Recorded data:

----------------

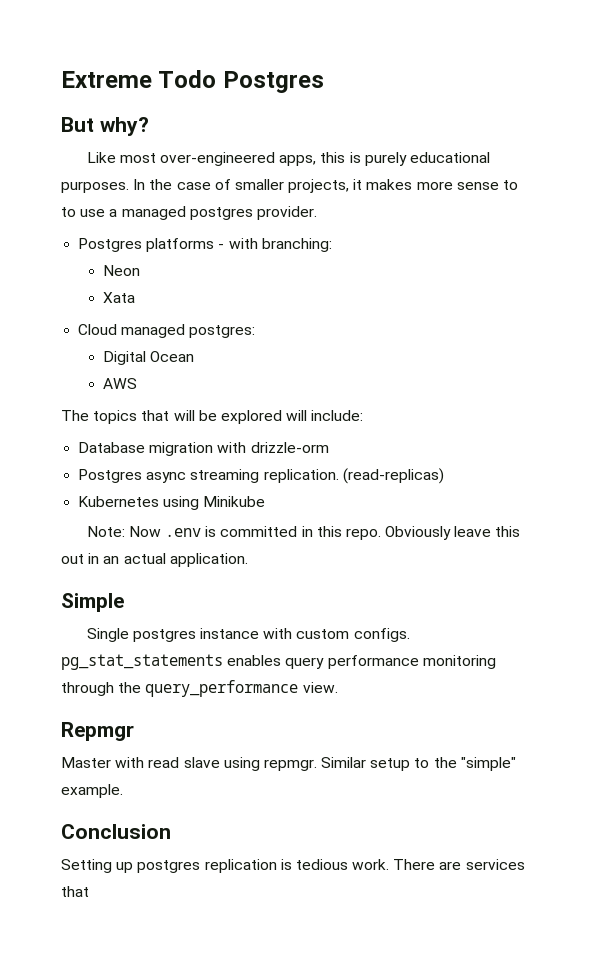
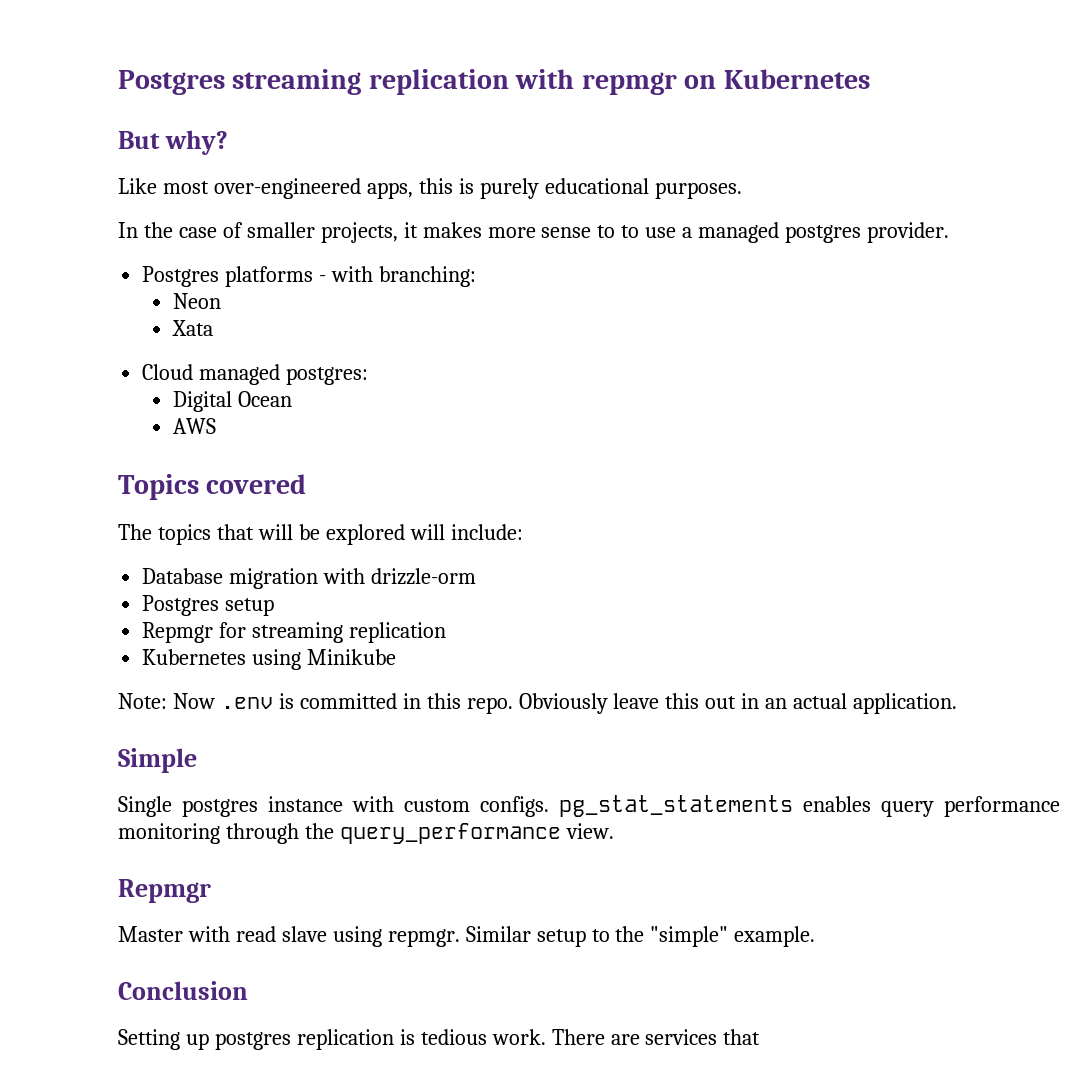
- Extreme Todo Postgres
+ Postgres streaming replication with repmgr on Kubernetes
- Like most over-engineered apps, this is purely educational purposes. In the case of smaller projects, it makes more sense to to use a managed postgres provider.
+ Like most over-engineered apps, this is purely educational purposes.
+ In the case of smaller projects, it makes more sense to to use a managed postgres provider.
+ Topics covered
- Postgres async streaming replication. (read-replicas)
+ Postgres setup
+ Repmgr for streaming replication

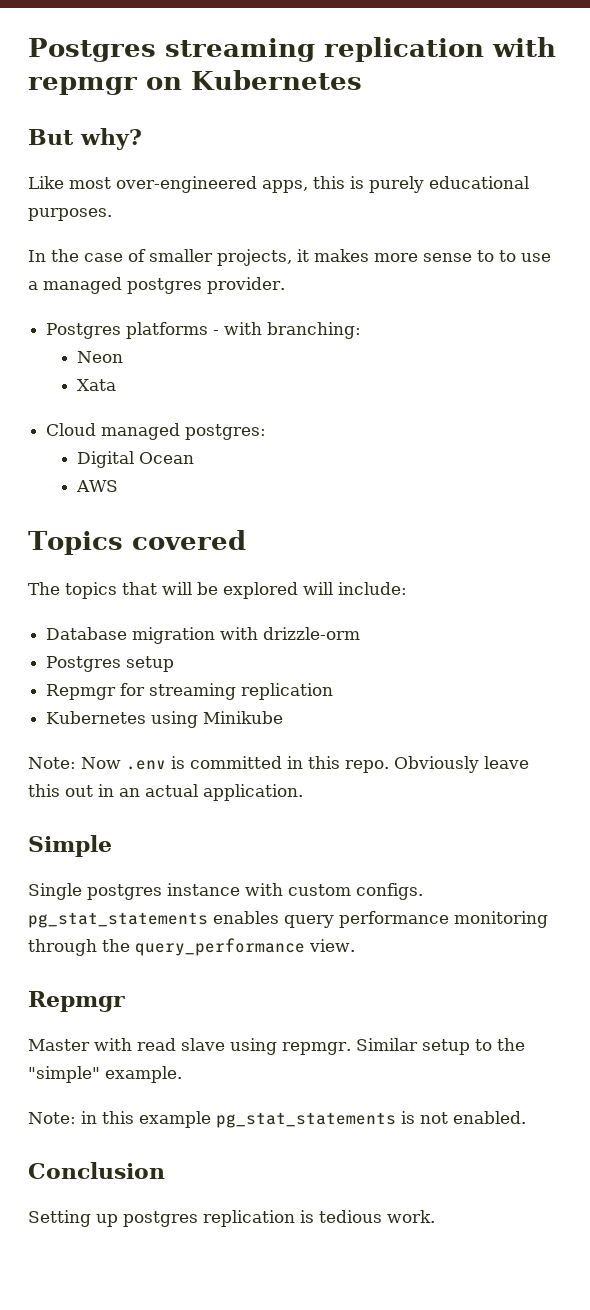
+ Note: in this example pg_stat_statements is not enabled.
- There are services that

----------------

-- WORK ITEM --
The job here is to find each line above with the word "purely" and copy it.

-- RESULT FOR THIS EXERCISE --
- Like most over-engineered apps, this is purely educational purposes. In the case of smaller projects, it makes more sense to to use a managed postgres provider.
+ Like most over-engineered apps, this is purely educational purposes.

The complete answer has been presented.